There is no free lunch, and the notion that the government can effect massive cost savings to deliver health care is ludicrous, just ludicrous. Having said that, the health care system is in general hideously inefficient, in part due to government regulation and lack of transparency. Heck, next to nothing when it comes to medical records is computerized, leading to mistakes and ignorance. That is why I have all my medical records in hand, all of them, so I can tell medical providers basically what is wrong with me, and what I expect, and what my delta function has been. If I did not do that, my care would be less efficacious then it is.
Anyway, government has a cost of capital too, and what profits are about, is compensating capital. And that cost includes risk, which is hidden from government, because that risk is absorbed when things go wrong, with well higher costs and taxes and deficits, and inflation, and you name it. It is far higher than the interest rate on T bills and bonds.
So much to refute, so little time....
First off, slow down. More competition and greater transparency is exactly what a public option entails. Again,
no conservatives are arguing a public option will be unfair because of any federal subsidies---because there won't be any. They're
conceding that the public option will be more cost effective and efficient at delivering health care than private sector insurers can
without subsidies. Their position is providing health insurance options to the tens of millions of insured and underinsured is less important than protecting insurance companies from this additional competition. Why? It's the government and that's bad, and private insurers are businesses and that's good. The providing millions with health insurance
cheaper and more efficiently is unimportant compared to a violation of their rabid anti-government orthodoxy. A completely indefensibly argument, really. It's these same 'protectionist' conservatives who simultaneously--and apparently with no realization of their contradiction--still claim 'government can't do anything right'. Except provide health insurance apparently.
Which leads to my second point; all the calamities like hospitals closing you predict don't begin to add up. How does broader health insurance result in less demand for medical services? Check out this thread:
https://uselectionatlas.org/FORUM/index.php?topic=99395.0Listen to the many folks who actually have some level of national health insurance none of whom (with one exception from Portugal, and that's practically third world and doesn't count) :-P would trade our system for theirs. Somehow hospitals still function and thrive.
Consider the post office. Despite the government "muscling out competition" with cheap efficient service, UPS and Fed Ex still do just fine. Competition for the market--isn't it great?
No, health care reform will not be a free lunch. Of course there will be costs.
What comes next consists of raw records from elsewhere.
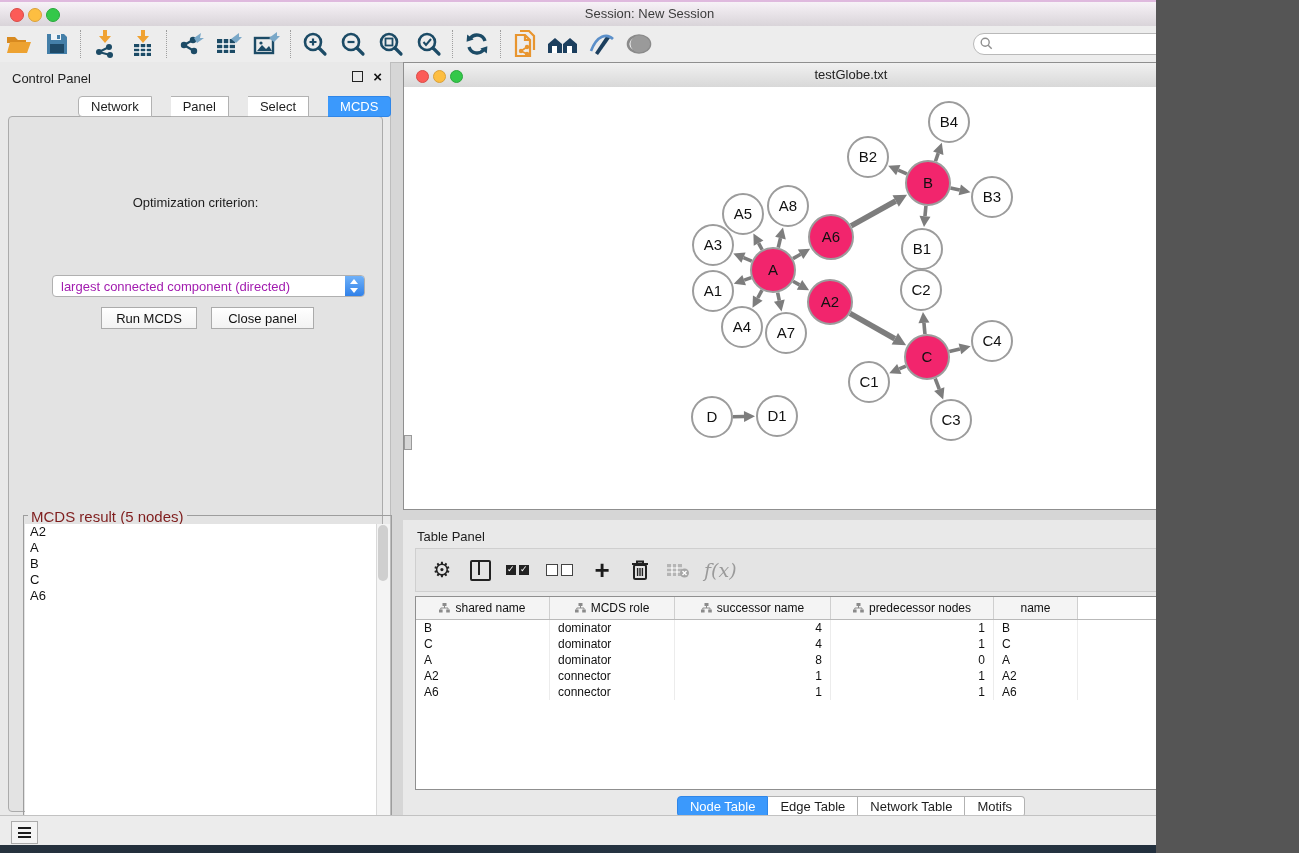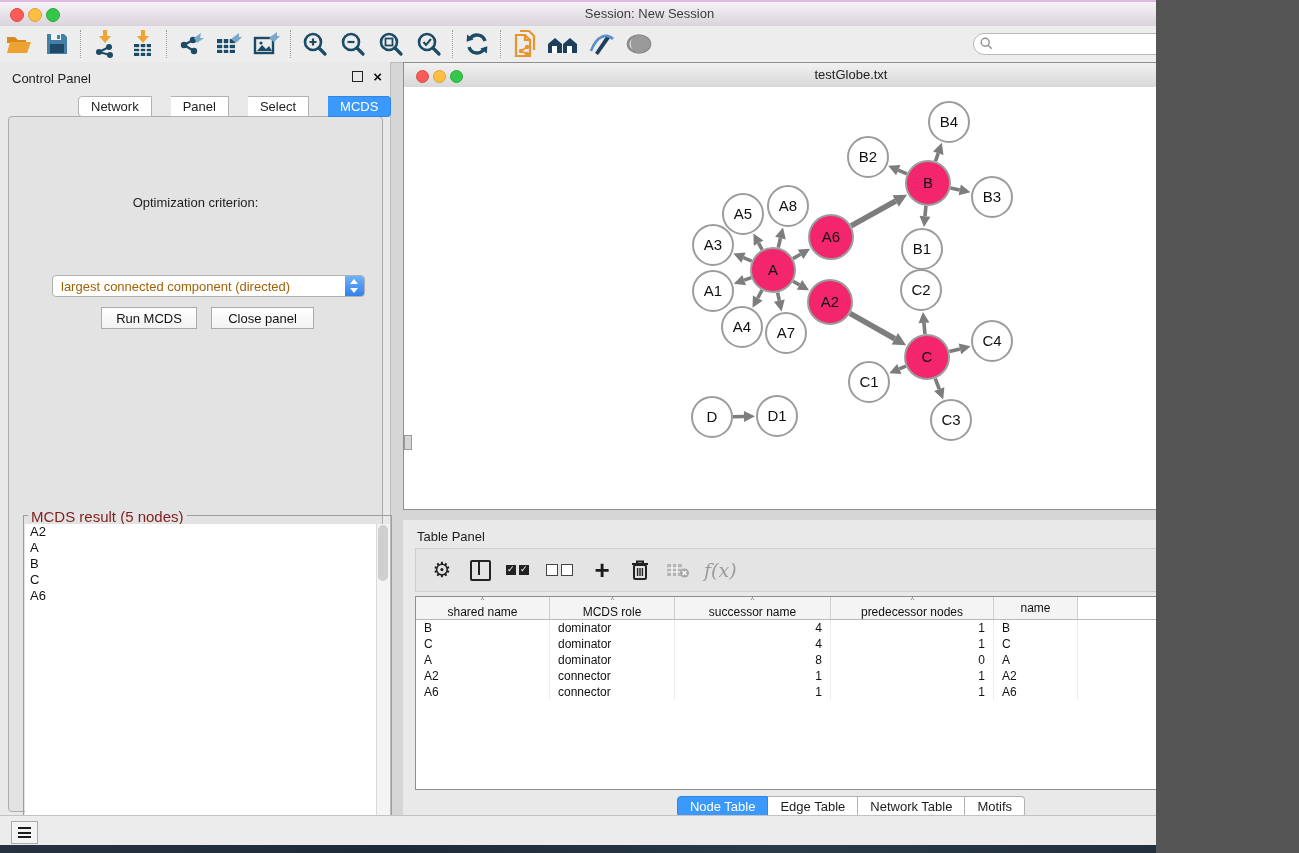--- a/index.html
+++ b/index.html
@@ -40,21 +40,21 @@
     background:#fff;border:1px solid #b2b2b2;border-left:none;}
   .tab:first-child{border-left:1px solid #b2b2b2;border-radius:4px 0 0 4px;}
   .tab:last-child{border-radius:0 4px 4px 0;}
   .tab.active{background:#3b99fc;border-color:#2f86e8;color:#fff;}
   #cp-box{position:absolute;left:8px;top:54px;width:373px;height:694px;
     background:#e3e3e3;border:1px solid #ababab;border-radius:4px;}
   #opt-label{position:absolute;left:0;width:100%;top:78px;text-align:center;
     font-size:13px;color:#1d1d1d;}
   #criterion{position:absolute;left:43px;top:158px;width:313px;height:22px;
     background:#fff;border:1px solid #b0b0b0;border-radius:4px;box-sizing:border-box;}
-  #criterion .val{position:absolute;left:8px;top:3px;font-size:13px;color:#a16207;}
+  #criterion .val{position:absolute;left:8px;top:3px;font-size:13px;color:#a21caf;}
   #criterion .stepper{position:absolute;right:0;top:0;width:19px;height:20px;
     background:linear-gradient(#6fb1f9,#3181e8);border-radius:0 3px 3px 0;}
   .stepper i{position:absolute;left:5px;width:0;height:0;border-left:4.5px solid transparent;
     border-right:4.5px solid transparent;}
   .stepper .up{top:3px;border-bottom:5px solid #fff;}
   .stepper .down{bottom:3px;border-top:5px solid #fff;}
   .pbtn{position:absolute;top:190px;height:22px;background:linear-gradient(#ffffff,#f2f2f2);
     border:1px solid #ababab;border-radius:0;font-size:13px;color:#111;
     display:flex;align-items:center;justify-content:center;box-sizing:border-box;}
   #run-btn{left:92px;width:96px;}
@@ -99,21 +99,21 @@
   .cb{width:10px;height:10px;display:inline-block;margin-right:3px;position:relative;}
   .cb.checked{background:#222;}
   .cb.checked:before{content:"✓";color:#fff;font-size:9px;position:absolute;left:1px;top:-1px;}
   .cb.empty{border:1.5px solid #444;background:#fff;}
   .plus-g{font-size:26px;font-weight:900;color:#1b1b1b;line-height:26px;}
   .fx{font-family:"DejaVu Serif",serif;font-style:italic;font-size:19px;color:#9a9a9a;}
   #node-table{position:absolute;left:12px;top:76px;width:872px;height:194px;background:#fff;
     border:1px solid #8f8f8f;box-sizing:border-box;}
   #nt-header{display:flex;height:22px;border-bottom:1px solid #b9b9b9;background:#f4f4f4;font-size:12px;color:#111;}
   .hcell{display:flex;align-items:center;justify-content:center;gap:5px;
-    border-right:1px solid #cfcfcf;box-sizing:border-box;height:22px;flex-direction:column;}
+    border-right:1px solid #cfcfcf;box-sizing:border-box;height:22px;}
   .hcell:last-child{}
   #nt-header .filler{flex:1;background:#fff;border-right:none;}
   .trow{display:flex;height:16px;font-size:12px;color:#111;}
   .tcell{box-sizing:border-box;padding:1px 8px 0 8px;border-right:1px solid #ececec;overflow:hidden;white-space:nowrap;}
   .tcell.num{text-align:right;}
   #nt-tabs{position:absolute;left:0;width:100%;top:276px;display:flex;justify-content:center;align-items:center;}
   
   #status-bar{left:0;top:815px;width:1299px;height:30px;background:#ececec;
     border-top:1px solid #c2c2c2;}
   #list-btn{position:absolute;left:11px;top:5px;width:25px;height:21px;background:#f4f4f4;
The question is whether or not a public option is better than the expensive patchwork system we currently have that even conservatives concede insures fewer people at higher cost, and is not effectively controlling the rising costs of medicaid and medicare either. The clear answer here, unless one is a diehard anti-government ideologue, is "bring on the public option".
And isn't that the whole point here? If it's shown on a broad basis that government
can provide a national benefit relatively cheaply and efficiently, doesn't that undermine the central conservative Republican philosophy that government can't do anything right (except fight wars)? Wouldn't the success of public health insurance show <gasp> St. Reagan was
wrong and, more importantly, undercut the very argument for voting Republican to tens of millions? You bet your ass.
Conservatives aren't scared Obama's health care plan will fail as they publicly assert; they're scared to death it'll
succeed. Because while that'd be great for the country, it'd be a disaster for the GOP.